*** Opening INPUT RECORDS ***

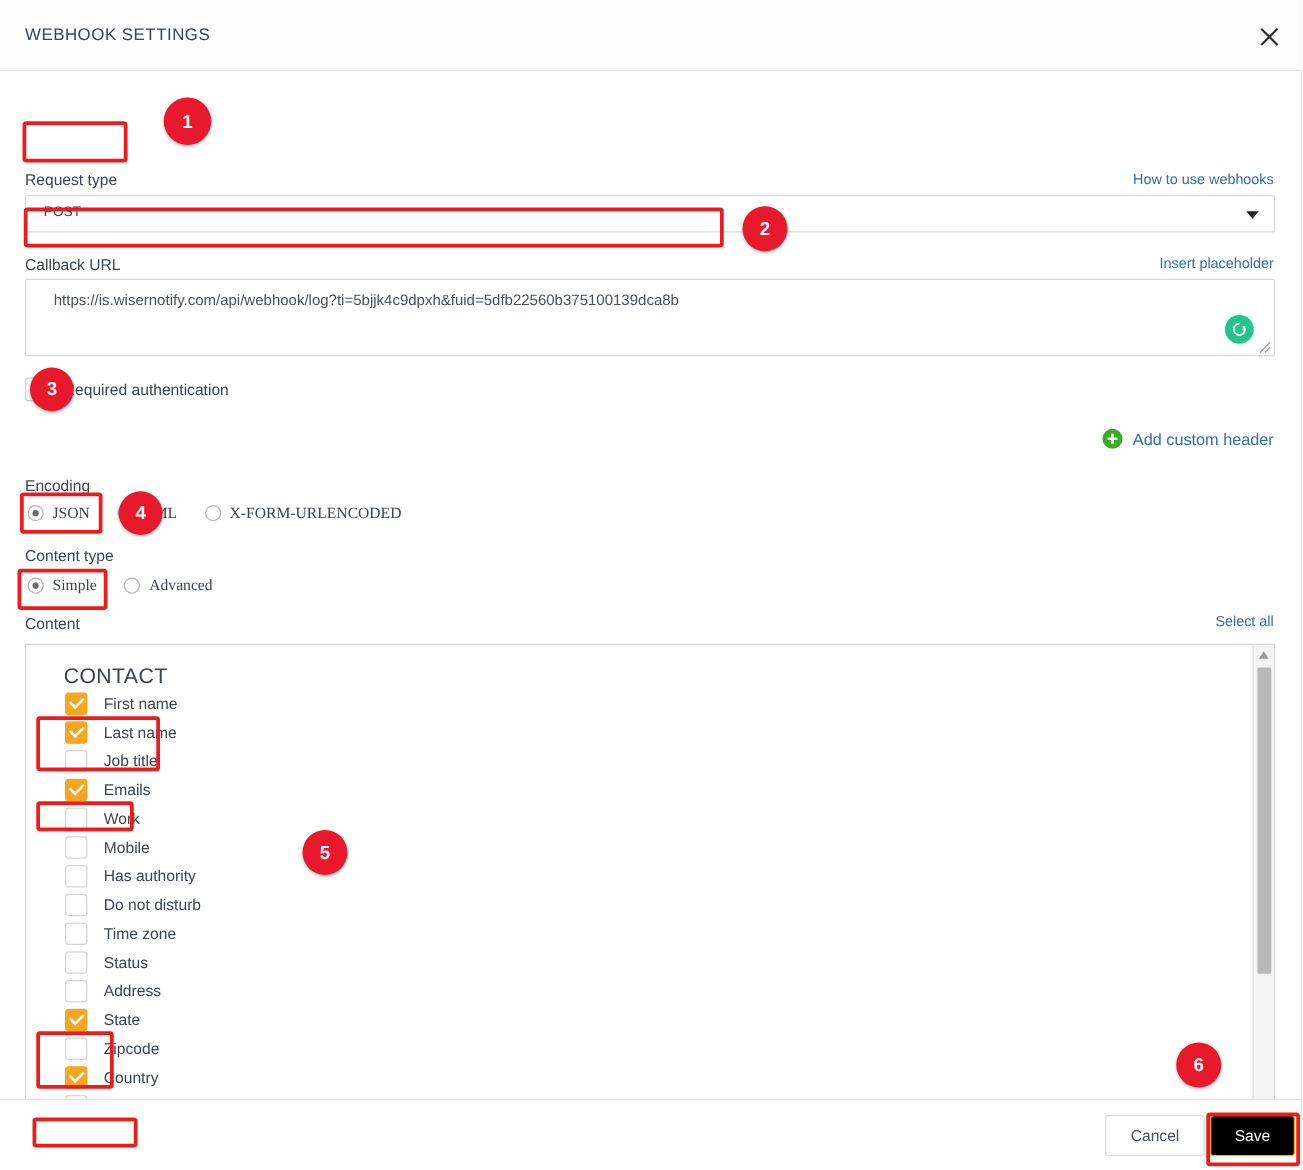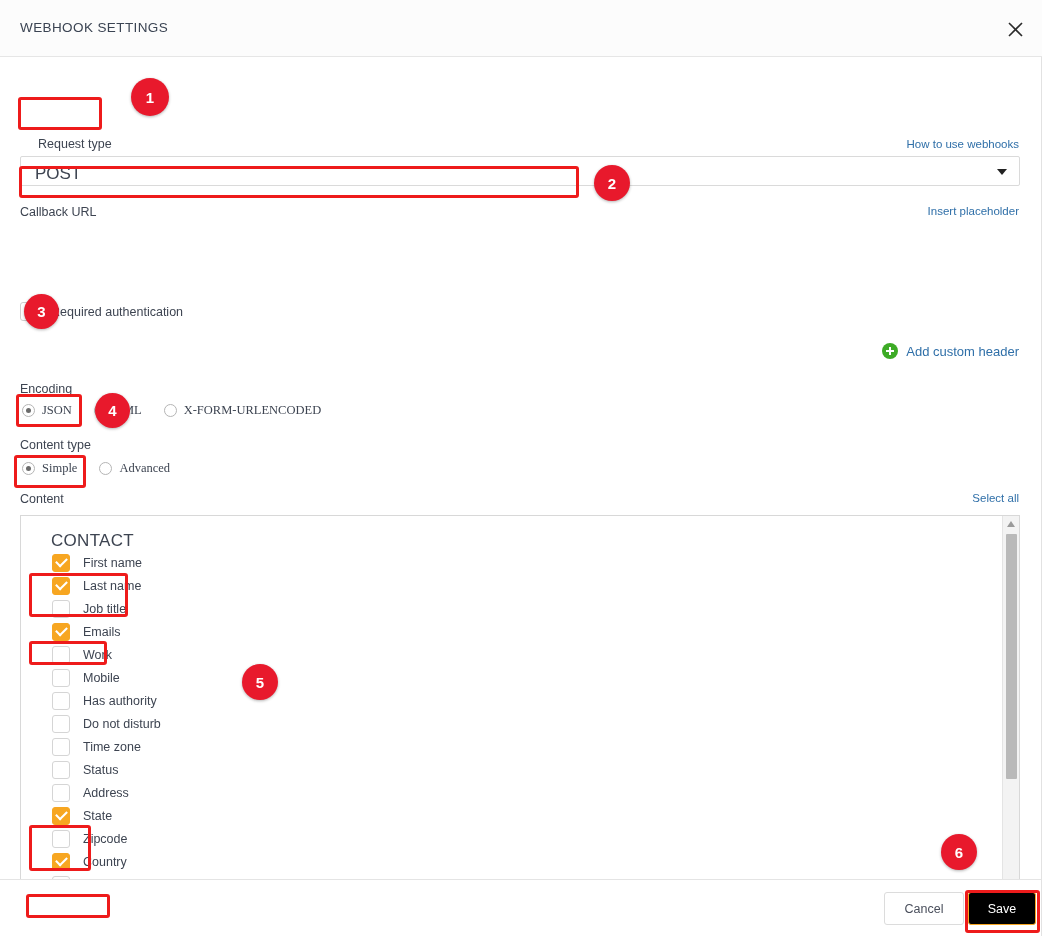"Request type" div.field-label { margin-left: 18px -> none }
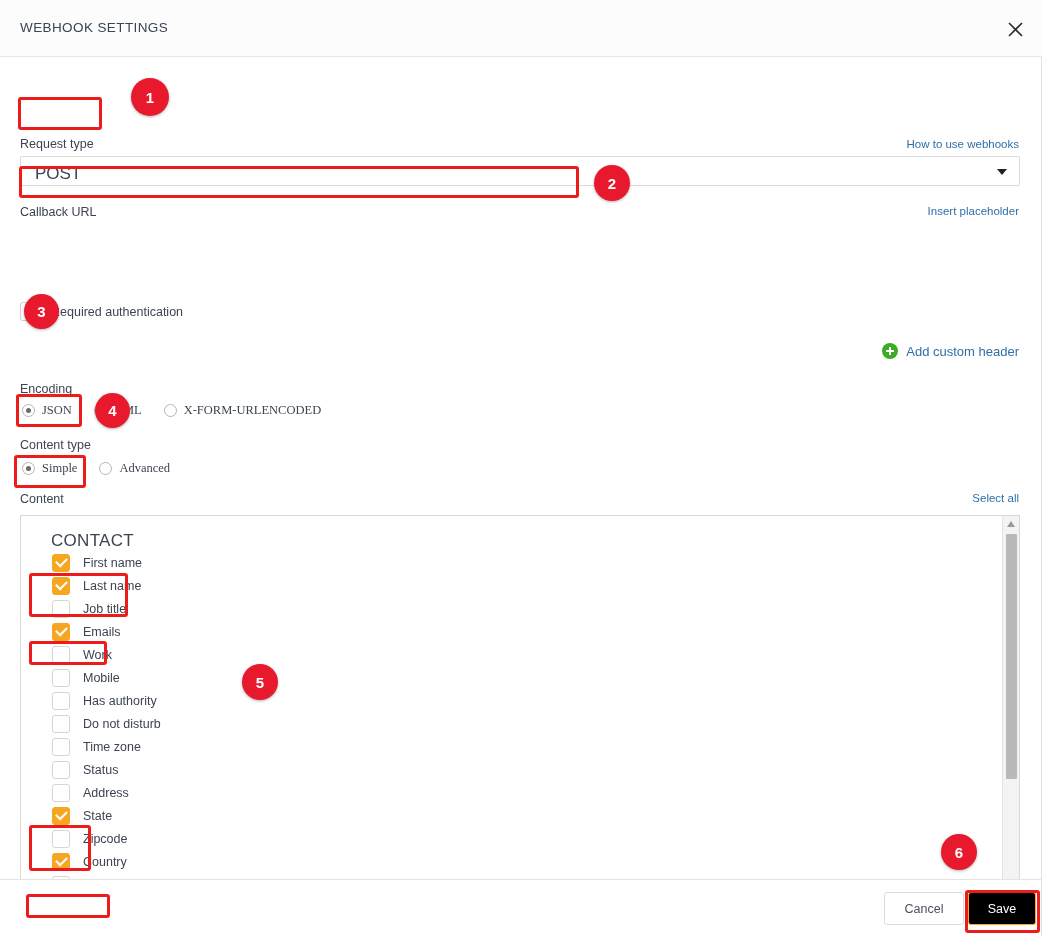"POST" .select-value { font-size: 17px -> 11px }
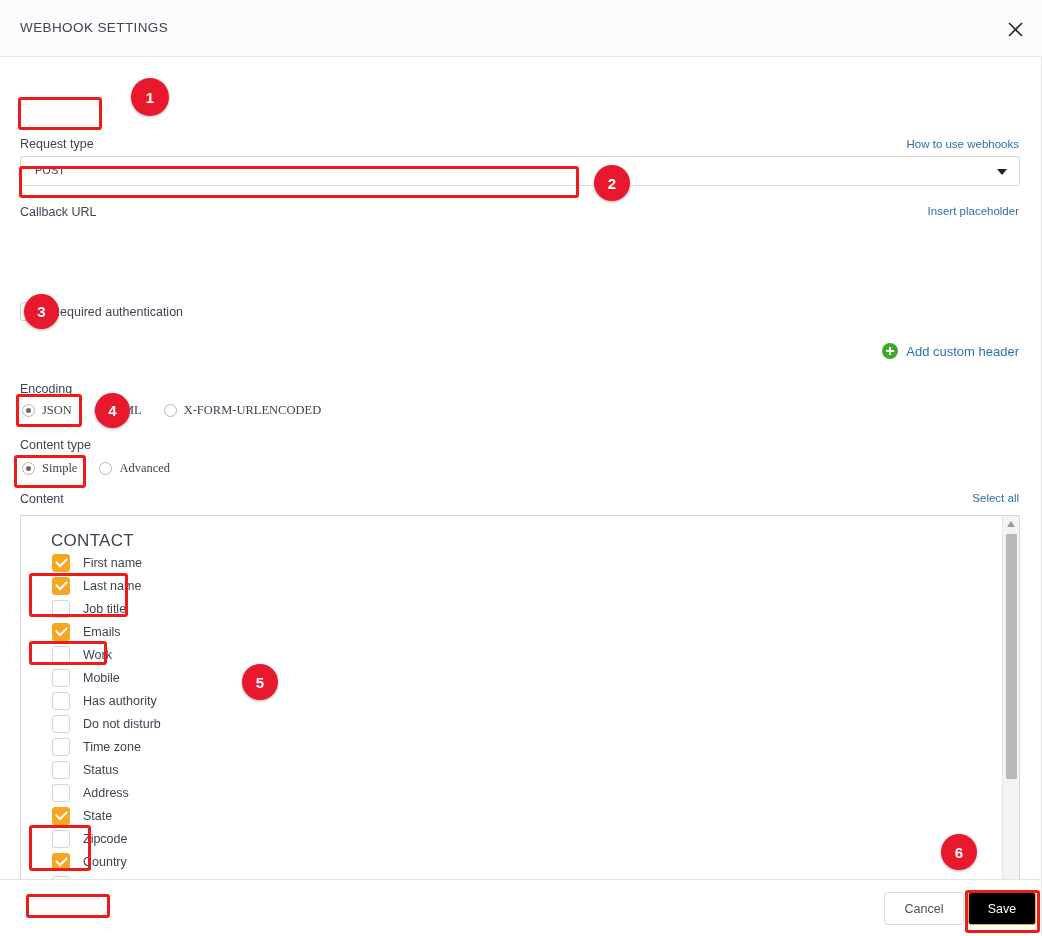"https://is.wisernotify.com/api/webhook/l" div.url-box { html: none -> <div> <div>https://is.wisernotify.com/api/webhook/log?ti=5bjjk4c9dpxh&amp;fuid=5dfb22560b375100139dca8b</div> <div> <svg> <path></path> <path></path> </svg> </div> <svg> <line></line> <line></line> </svg> </div> }
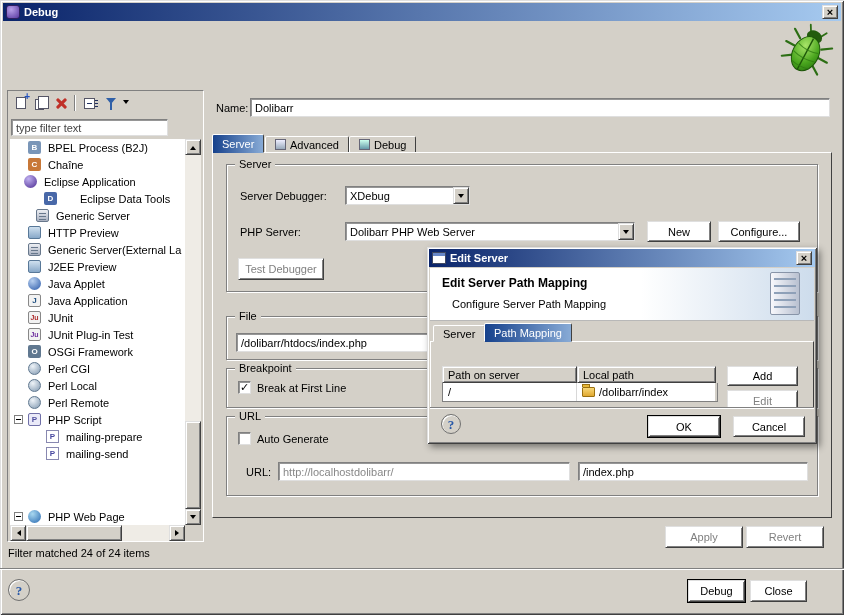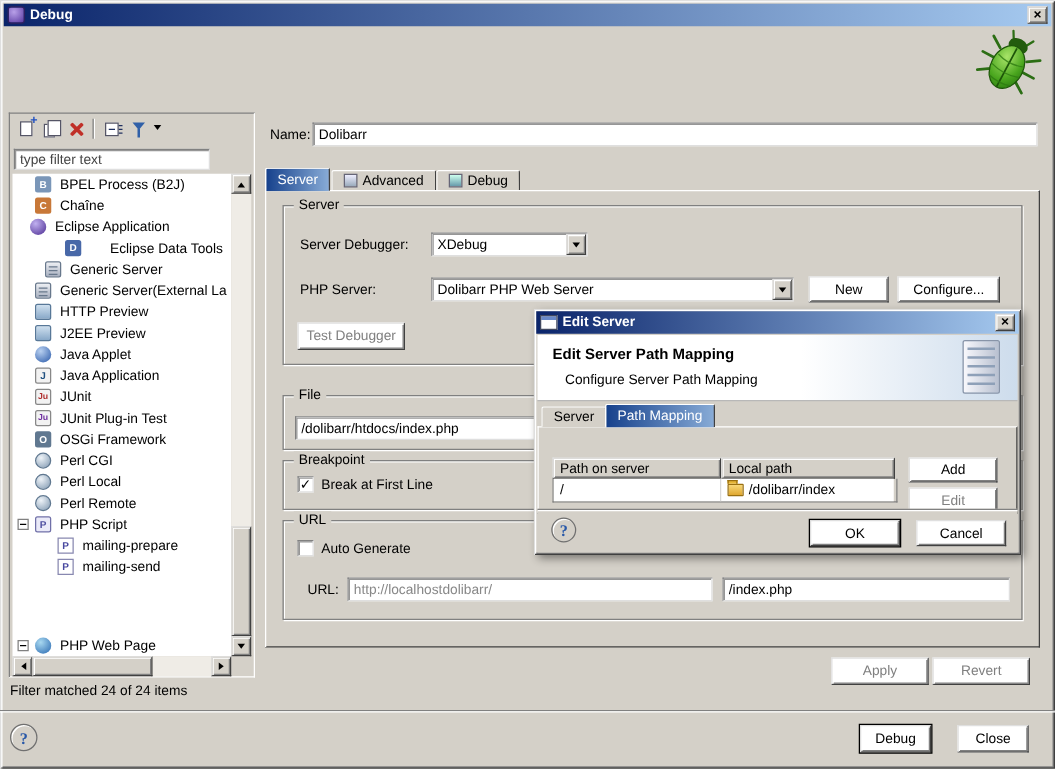"Eclipse Data Tools" div.tree-row { padding-left: 12px -> 4px }
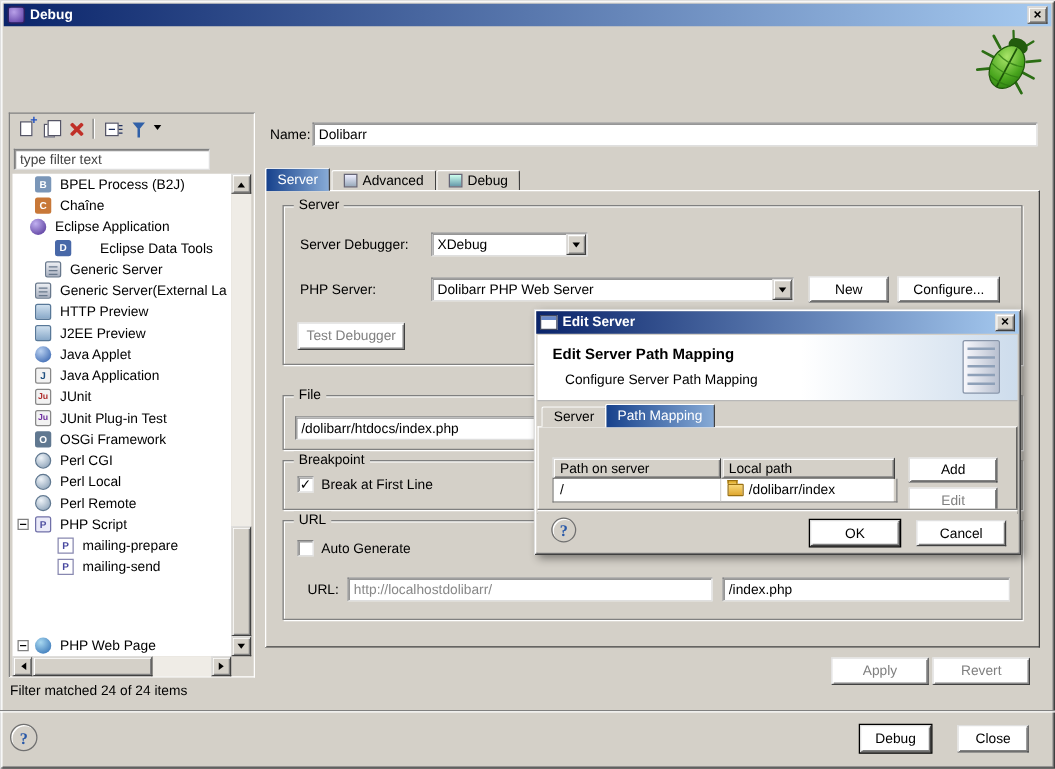"Generic Server(External La" div.tree-row { order: before "HTTP Preview" -> after "HTTP Preview" }
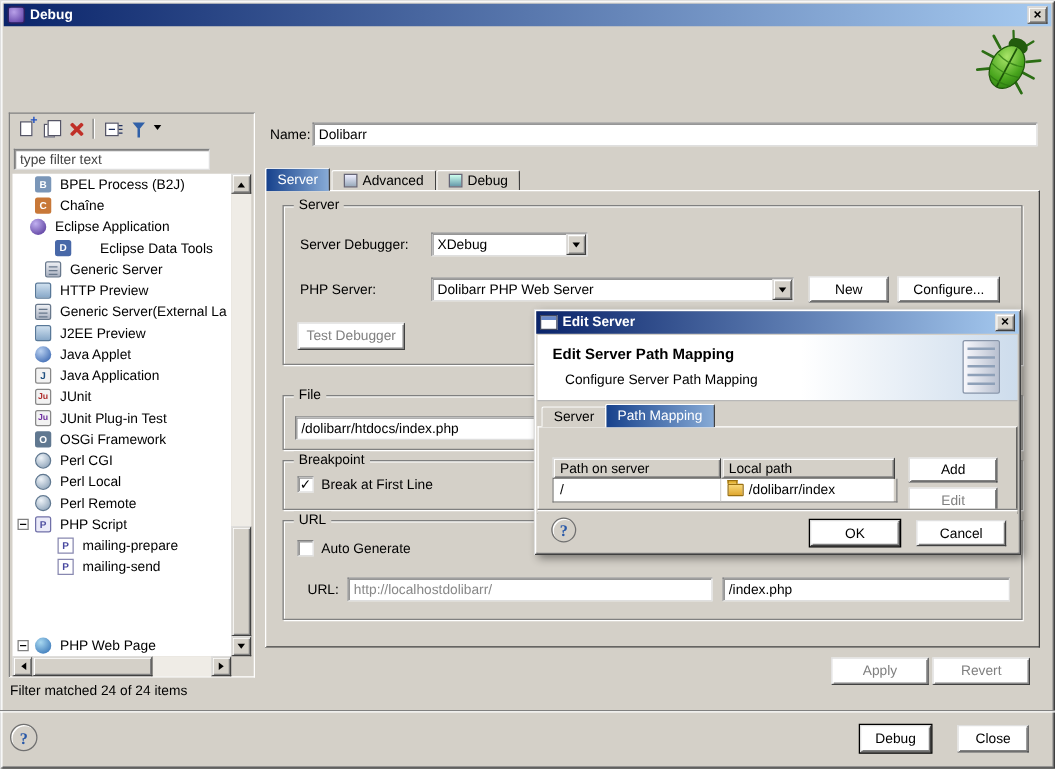"Close" div.btn { left: 766px -> 750px }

*** Closing INPUT RECORDS ***

EXERCISE BRIEF » Please copy the lines above, starting at the one that holds "padding-left: 12px ->" and stopping after the last line, exactly as they appear and minus the pictures.

RESULT OF THIS TASK »
"Eclipse Data Tools" div.tree-row { padding-left: 12px -> 4px }
"Generic Server(External La" div.tree-row { order: before "HTTP Preview" -> after "HTTP Preview" }
"Close" div.btn { left: 766px -> 750px }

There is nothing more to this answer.